[Before-and-after page screenshots]

* * * * * * * * *

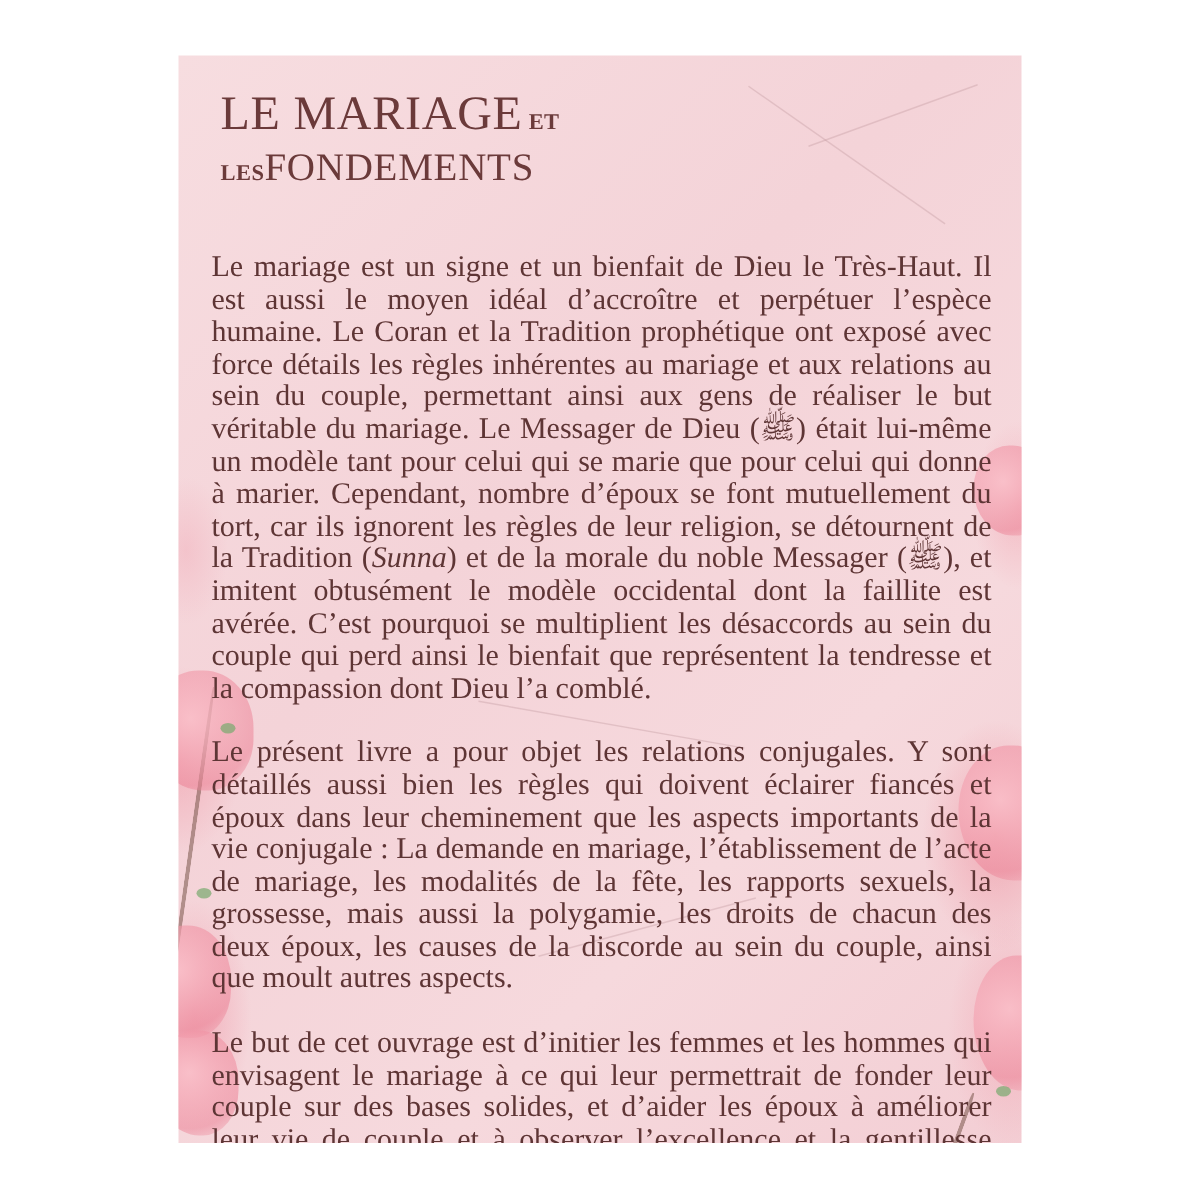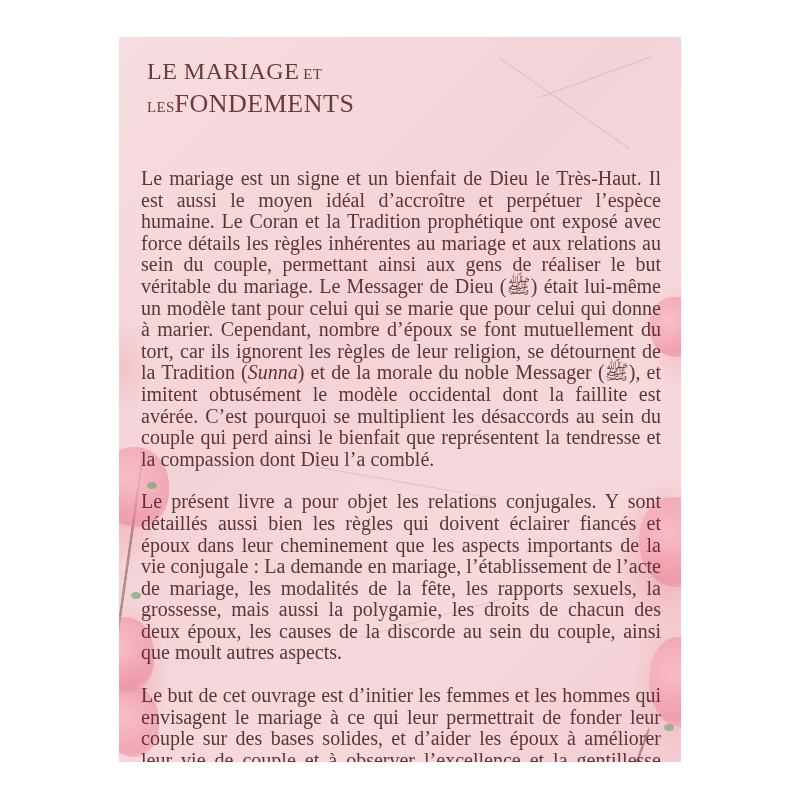--- a/index.html
+++ b/index.html
@@ -50,22 +50,22 @@
     }
     .title {
       position: absolute;
       left: 28px;
       top: 22px;
       font-family: "Liberation Serif", serif;
       color: #6b3a3a;
       line-height: 1;
     }
     .title .line { display: block; white-space: nowrap; }
-    .title .big { font-size: 24px; letter-spacing: 0.5px; }
-    .title .small { font-size: 15px; letter-spacing: 0.3px; }
+    .title .big { font-size: 32px; letter-spacing: 0.5px; }
+    .title .small { font-size: 15px; letter-spacing: 0.3px; font-weight: bold; }
     .title .l1 { margin-bottom: 8px; }
     .title .l2 { margin-bottom: 6px; }
     .title .l2 .big, .title .l3 .big { font-size: 26px; margin-top: 40px; }
     .title .l3 .big { font-size: 24px; }
     .body {
       position: absolute;
       left: 22px;
       top: 131px;
       width: 520px;
       font-family: "Liberation Serif", serif;

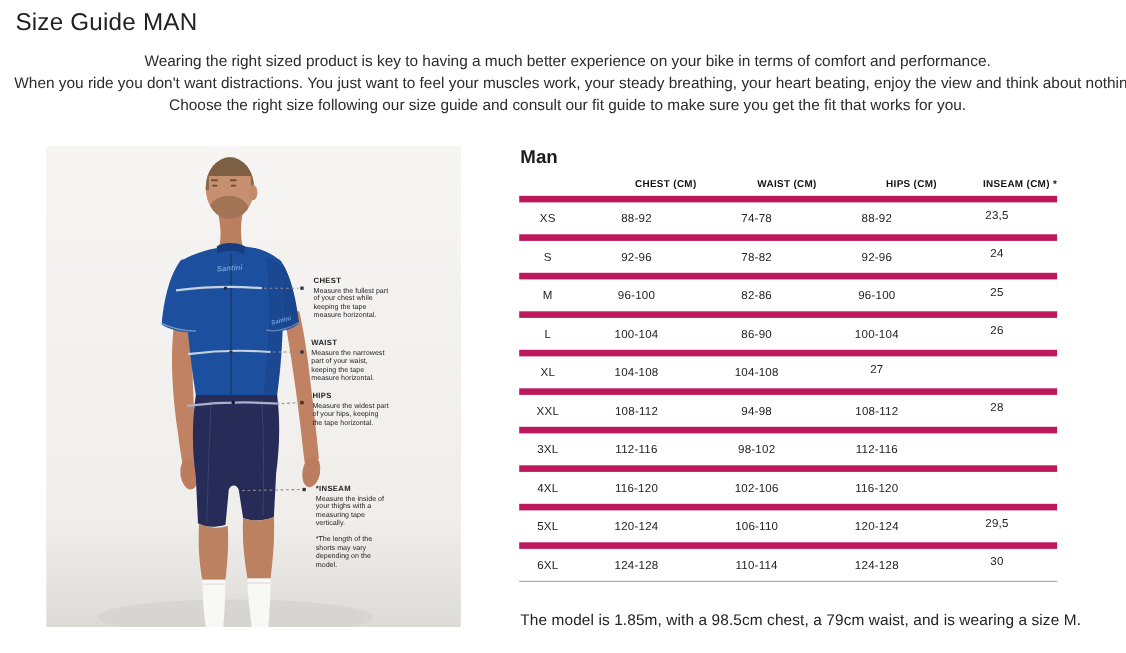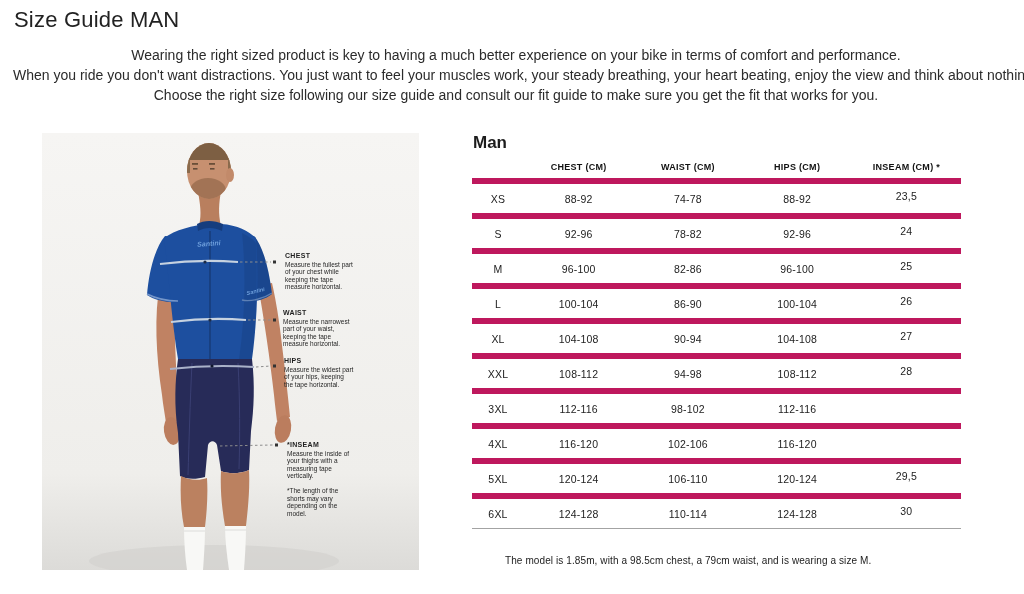--- a/index.html
+++ b/index.html
@@ -52,32 +52,32 @@
     font-size: 17px; line-height: 17px; font-weight: 700;
     margin: 0 0 4px 1px; color: #1c1c1c;
   }
   .thead, .tr {
     display: grid;
     grid-template-columns: 52px 1fr 1fr 1fr 1fr;
   }
   .thead { height: 23px; align-items: center; }
   .th {
     font-size: 9px; font-weight: 700; letter-spacing: 0.3px;
-    text-align: center; color: #111;
+    text-align: right; color: #111;
   }
   .tbody { border-bottom: 1px solid #a3a3a3; }
   .tr { height: 35px; border-top: 6px solid #be185d; }
   .td {
     display: flex; align-items: center; justify-content: center;
     font-size: 10.5px; color: #222; letter-spacing: 0.2px;
   }
   .td.inseam { position: relative; top: -3px; }
   .footnote {
     position: absolute; left: 473px; top: 555px;
-    font-size: 10px; color: #222; letter-spacing: 0.1px; margin-left: 32px;
+    font-size: 14px; color: #222; letter-spacing: 0.1px;
   }
 </style>
 </head>
 <body>
 
 <div id="page">
 
   <h1 class="page-title">Size Guide MAN</h1>
 
   <div class="intro">
@@ -234,21 +234,20 @@
         <div class="tr">
           <div class="td">L</div>
           <div class="td">100-104</div>
           <div class="td">86-90</div>
           <div class="td">100-104</div>
           <div class="td inseam">26</div>
         </div>
         <div class="tr">
           <div class="td">XL</div>
           <div class="td">104-108</div>
-          <div class="td">90-94</div>
           <div class="td">104-108</div>
           <div class="td inseam">27</div>
         </div>
         <div class="tr">
           <div class="td">XXL</div>
           <div class="td">108-112</div>
           <div class="td">94-98</div>
           <div class="td">108-112</div>
           <div class="td inseam">28</div>
         </div>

* * * * * * * * *

Prompt. The answer must be all the lines above that hold the word "thead".

Result of the task.
   .thead, .tr {
   .thead { height: 23px; align-items: center; }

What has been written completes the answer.